13637/1/10 REV 1
PRESSE 241
Verklaring van hoge vertegenwoordiger Catherine Ashton namens de
Europese Unie over de politieke gevangenen in Eritrea
De Europese Unie blijft diep bezorgd over de opsluiting, sedert
september 2001, van een groep van elf leden van het Parlement en van
het Volksfront voor democratie en rechtvaardigheid, samen met tien
onafhankelijke journalisten. Er is zeer weinig bekend over hun
gezondheidstoestand. Zij zitten in onwettige eenzame opsluiting, zonder
dat er een aanklacht tegen hen is geformuleerd, hetgeen volledig in
strijd is met de internationale verplichtingen van Eritrea op het
gebied van de mensenrechten.
De Europese Unie is zeer bezorgd over recente niet-bevestigde berichten
dat een aantal van die personen in gevangenschap zouden zijn overleden.

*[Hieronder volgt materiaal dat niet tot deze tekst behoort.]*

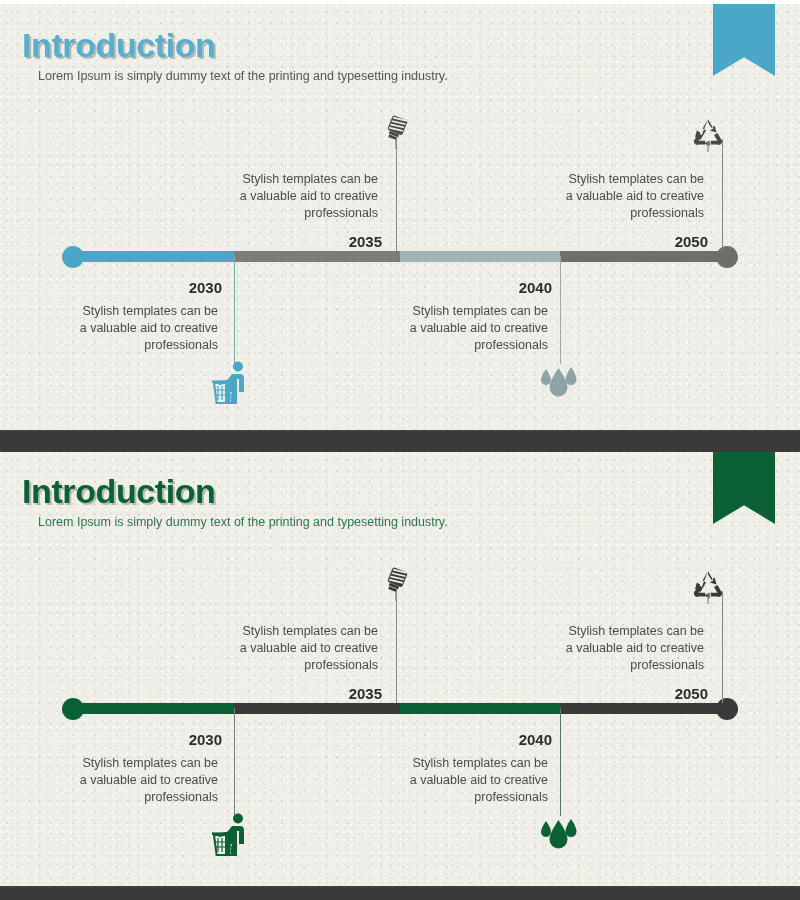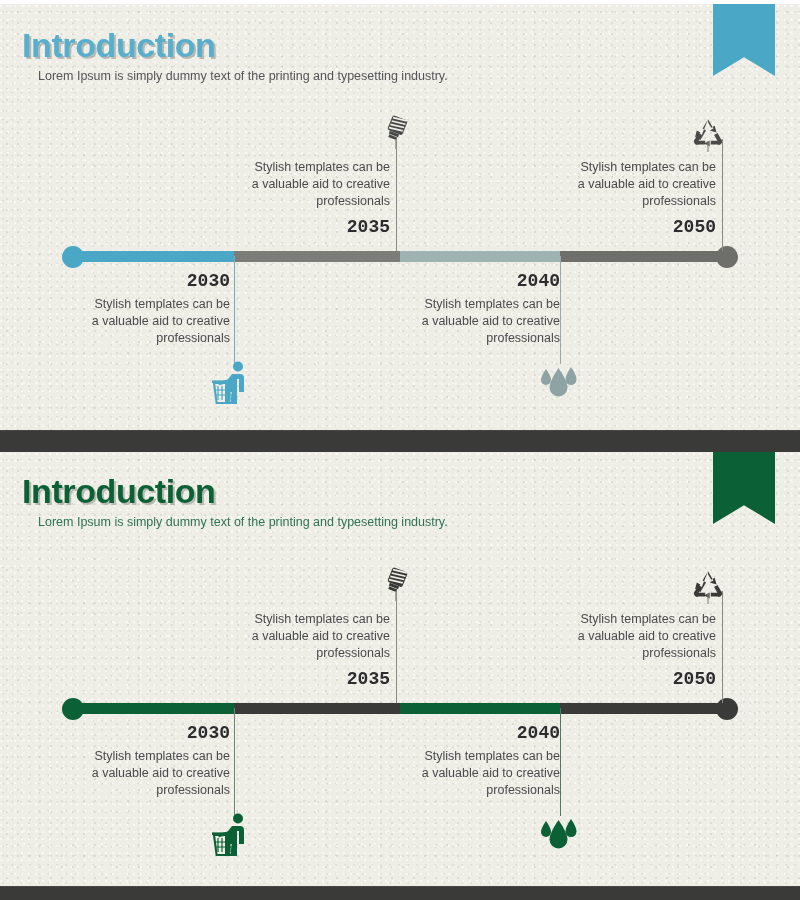--- a/index.html
+++ b/index.html
@@ -113,30 +113,29 @@
     width: 1px;
   }
 
   .entry { position: absolute; }
   .entry-text {
     text-align: right;
     font-size: 12.5px;
     line-height: 17px;
     color: #4a4a4d;
     white-space: pre-line;
-    margin: 0;
+    margin: 12px;
   }
   .entry-year {
     text-align: right;
-    font-size: 18px;
+    font-size: 15px;
     font-weight: bold;
     color: #2d2d2f;
     line-height: 1;
-    margin: 0;
-    font-family: Liberation Mono, monospace;
+    margin: 8px;
   }
 
   .icon-holder { position: absolute; }
   .icon-holder svg { display: block; }
 </style>
 </head>
 <body>
 
 <div class="page">
 

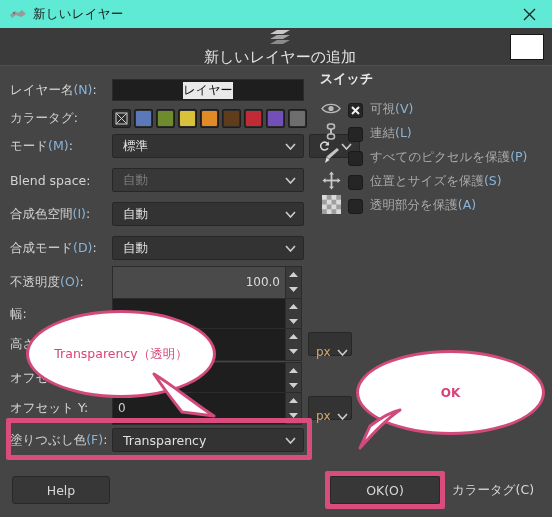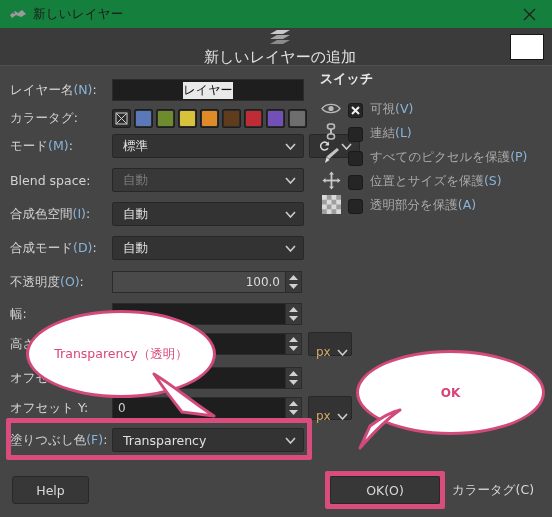--- a/index.html
+++ b/index.html
@@ -12,21 +12,21 @@
   #app {
     position: relative;
     width: 552px; height: 517px;
     background: #454545;
   }
 
   
   .titlebar {
     position: absolute; left: 0; top: 0;
     width: 552px; height: 28px;
-    background: #15803d;
+    background: #5eead4;
     display: flex; align-items: center;
   }
   .titlebar-icon {
     margin-left: 9px; width: 18px; height: 14px;
     display: flex; align-items: center; justify-content: center;
   }
   .titlebar-title {
     margin-left: 6px;
     font-size: 12.5px; color: #1b1b1b;
     letter-spacing: .2px;
@@ -138,21 +138,21 @@
     border: 1px solid #1d1d1d;
     border-radius: 2px;
     background: #2c2c2c;
     display: flex; align-items: center; justify-content: center;
   }
   .tag i { display:block; width: 15px; height: 15px; border-radius:1px; }
 
   
   .spin {
     display: flex; align-items: stretch;
-    height: 22px;
+    height: 33px;
   }
   .spin .field {
     width: 173px;
     background: #1e1e1e;
     border: 1px solid #2b2b2b;
     border-right: none;
     display: flex; align-items: center;
     padding: 0 5px;
     font-size: 12px; color: #cfcfcf;
   }
@@ -219,21 +219,21 @@
   }
   .btn {
     position: absolute;
     height: 28px;
     background: #373737;
     border: 1px solid #282828;
     border-radius: 3px;
     display: flex; align-items: center; justify-content: center;
     font-size: 12.5px; color: #d9d9d9;
   }
-  #btn-help { left: 12px; top: 476px; width: 77px; }
+  #btn-help { left: 12px; top: 476px; width: 98px; }
   #btn-ok   { left: 330px; top: 476px; width: 110px; }
   #btn-cancel { left: 443px; top: 476px; width: 100px; background: transparent; border-color: transparent; }
 
   
   .hl {
     position: absolute;
     border: 5px solid #d84d7e;
     border-radius: 2px;
     pointer-events: none;
   }

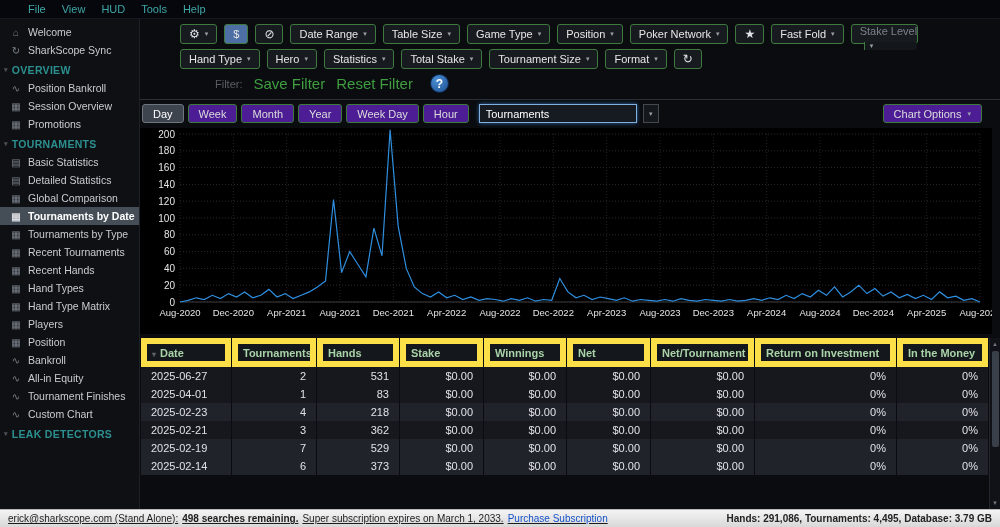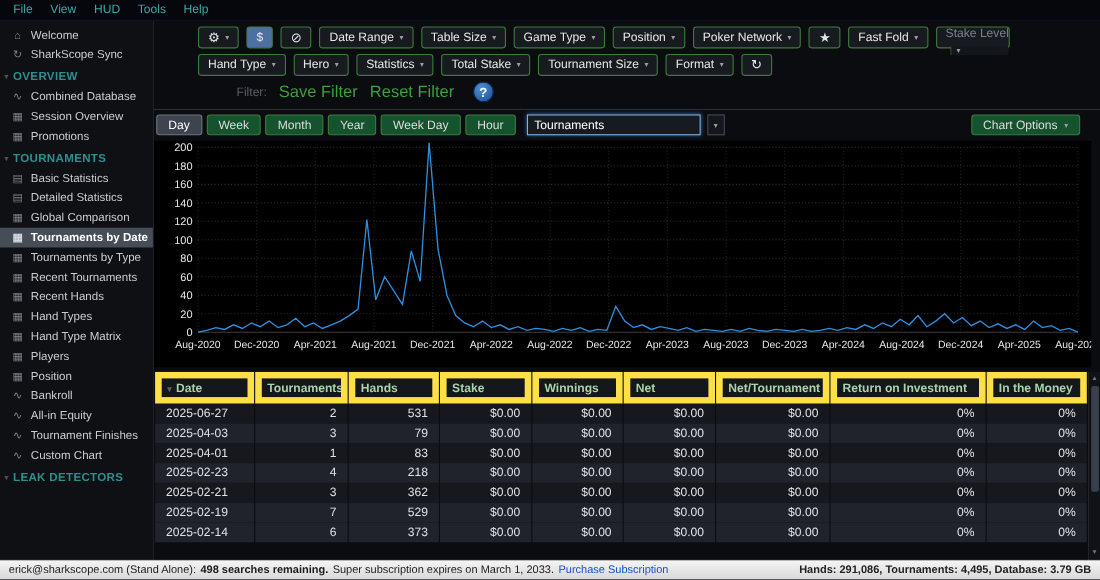--- a/index.html
+++ b/index.html
@@ -1,21 +1,21 @@
 <!DOCTYPE html>
 <html><head>
 <meta charset="utf-8">
 <style>
   * { box-sizing: border-box; }
   html,body { margin:0; padding:0; background:#000; }
   body { font-family:"Liberation Sans", sans-serif; }
   #app { width:1000px; height:527px; display:flex; flex-direction:column; background:#0a0c10; overflow:hidden; }
 
   
-  .menubar { flex:0 0 19px; background:#06070c; border-bottom:1px solid #17181f; display:flex; align-items:center; padding-left:4px; }
+  .menubar { flex:0 0 19px; background:#06070c; border-bottom:1px solid #17181f; display:flex; align-items:center; padding-left:20px; }
   .menu-item { color:#3fa7a7; font-size:11px; padding:2px 8px; cursor:default; }
 
   .main { flex:1; min-height:0; display:flex; }
 
   
   .sidebar { flex:0 0 140px; background:#0e1014; border-right:1px solid #1d2026; padding-top:4px; overflow:hidden; }
   .side-item { display:flex; align-items:center; gap:6px; padding:3px 2px 3px 10px; color:#c9ccd1; font-size:10.5px; white-space:nowrap; cursor:default; }
   .side-item .icon { color:#7d838c; font-size:10px; width:12px; text-align:center; flex:0 0 12px; }
   .side-item.selected { background:#454d57; color:#fff; font-weight:bold; }
   .side-item.selected .icon { color:#d5d8dc; }
@@ -37,21 +37,21 @@
   .tbtn.combo .caret { border-left:1px solid #3e7a3e; align-self:stretch; display:flex; align-items:center; padding:0 5px; margin-left:4px; background:#13161a; border-radius:0 2px 2px 0; }
   .filter-row { margin-top:3px;margin-left:35px; }
   .filter-label { color:#5a5f66; font-size:11px; }
   .filter-link { color:#3f9e3f; font-size:15px; margin-left:4px; cursor:pointer; text-decoration:none; }
   .help-circle { width:19px; height:19px; border-radius:50%; background:radial-gradient(circle at 35% 30%, #4a8fd4, #1d4e8f); border:1px solid #0e2a50; color:#fff; font-weight:bold; font-size:12px; display:inline-flex; align-items:center; justify-content:center; margin-left:10px; cursor:pointer; }
 
   .hsep { height:1px; background:#2c2f35; }
 
   
   .tabs-row { display:flex; align-items:center; gap:4px; padding:4px 10px 4px 2px; }
-  .tab { background:#14532d; border:1px solid #3e7a3e; border-radius:3px; color:#dcdcdc; font-size:11px; height:19px; padding:0 10px; display:inline-flex; align-items:center; cursor:default; }
+  .tab { background:#4c1d95; border:1px solid #3e7a3e; border-radius:3px; color:#dcdcdc; font-size:11px; height:19px; padding:0 10px; display:inline-flex; align-items:center; cursor:default; }
   .tab.selected { background:#3d444e; border-color:#6e757e; color:#fff; }
   .series-combo { margin-left:6px; width:158px; height:19px; background:#161b21; border:1px solid #7fb0e0; box-shadow:0 0 4px rgba(70,140,220,.7); color:#fff; font-size:11px; display:flex; align-items:center; padding:0 6px; cursor:pointer; }
   .combo-caret-btn { width:16px; height:19px; background:#14171c; border:1px solid #45484e; color:#9aa0a8; display:inline-flex; align-items:center; justify-content:center; font-size:7px; margin-left:2px; cursor:pointer; }
   .chart-options { margin-left:auto; margin-right:8px; height:19px; }
 
   
   .chart-wrap { background:#000; margin:1px 8px 2px 0; }
   .chart-wrap svg { display:block; }
 
   
@@ -64,21 +64,21 @@
   table.results tr.even td { background:#20232a; }
   td.num { text-align:right; }
 
   .vscroll { flex:0 0 11px; background:#101217; border-left:1px solid #22252b; display:flex; flex-direction:column; align-items:center; }
   .vscroll .arr { color:#6f757d; font-size:6px; padding:3px 0; cursor:pointer; }
   .vscroll .thumb { width:7px; flex:0 0 96px; background:#3a404a; border-radius:2px; margin-top:1px; cursor:pointer; }
   .vscroll .spacer { flex:1; }
 
   
   .statusbar { flex:0 0 18px; background:linear-gradient(#f4f4f4,#d8d8d8); border-top:1px solid #b8b8b8; display:flex; align-items:center; justify-content:space-between; padding:0 8px; font-size:10px; color:#1c1c1c; }
-  .status-left { display:flex; gap:4px; align-items:center; white-space:nowrap; }
+  .status-left { display:flex; gap:4px; align-items:center; white-space:nowrap;text-decoration:underline; }
   .status-left .bold { font-weight:bold; }
   .status-left a { color:#1552c8; cursor:pointer; text-decoration:none; }
   .status-right { white-space:nowrap; font-weight:bold; color:#222; }
 </style>
 </head>
 <body>
 
 <div id="app">
   <div class="menubar">
       <span class="menu-item">File</span>
@@ -97,21 +97,21 @@
         <div class="side-item">
           <span class="icon">↻</span>
           <span class="label">SharkScope Sync</span>
         </div>
         <div class="side-section">
           <span class="tri">▾</span>
           <span>OVERVIEW</span>
         </div>
         <div class="side-item">
           <span class="icon">∿</span>
-          <span class="label">Combined Database</span>
+          <span class="label">Position Bankroll</span>
         </div>
         <div class="side-item">
           <span class="icon">▦</span>
           <span class="label">Session Overview</span>
         </div>
         <div class="side-item">
           <span class="icon">▦</span>
           <span class="label">Promotions</span>
         </div>
         <div class="side-section">
@@ -370,31 +370,20 @@
                 <td>2025-06-27</td>
                 <td class="num">2</td>
                 <td class="num">531</td>
                 <td class="num">$0.00</td>
                 <td class="num">$0.00</td>
                 <td class="num">$0.00</td>
                 <td class="num">$0.00</td>
                 <td class="num">0%</td>
                 <td class="num">0%</td>
               </tr>
-              <tr class="even">
-                <td>2025-04-03</td>
-                <td class="num">3</td>
-                <td class="num">79</td>
-                <td class="num">$0.00</td>
-                <td class="num">$0.00</td>
-                <td class="num">$0.00</td>
-                <td class="num">$0.00</td>
-                <td class="num">0%</td>
-                <td class="num">0%</td>
-              </tr>
               <tr class="odd">
                 <td>2025-04-01</td>
                 <td class="num">1</td>
                 <td class="num">83</td>
                 <td class="num">$0.00</td>
                 <td class="num">$0.00</td>
                 <td class="num">$0.00</td>
                 <td class="num">$0.00</td>
                 <td class="num">0%</td>
                 <td class="num">0%</td>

Zij roept de Eritrese autoriteiten op alle informatie over de
verblijfplaats van de politieke gevangenen openbaar te maken en hun
toegang te geven tot hun familie en advocaten.
De Europese Unie roept met klem op tot de onvoorwaardelijke vrijlating
van die gevangenen, en van alle andere personen die zijn opgesloten
wegens het vreedzaam uiten van hun standpunten. De Europese Unie
betreurt voorts de aanhoudende schending door Eritrea van zijn
verplichtingen, uit hoofde van zowel het nationale als het
internationale recht, ondanks de herhaalde oproepen van de
internationale gemeenschap.
De kandidaat-lidstaten Turkije, Kroatië*, de voormalige Joegoslavische
Republiek Macedonië* en IJsland+, de landen van het stabilisatie- en
associatieproces en mogelijke kandidaat-lidstaten Albanië, Bosnië en
Herzegovina en Montenegro, en de EVA-landen Liechtenstein en Noorwegen,
die lid zijn van de Europese Economische Ruimte, alsmede de Republiek
Moldavië, Armenië en Georgië sluiten zich bij deze verklaring aan.
* Kroatië en de voormalige Joegoslavische Republiek Macedonië blijven
deelnemen aan het stabilisatie- en associatieproces.
+ IJsland blijft lid van de EVA en van de Europese Economische Ruimte."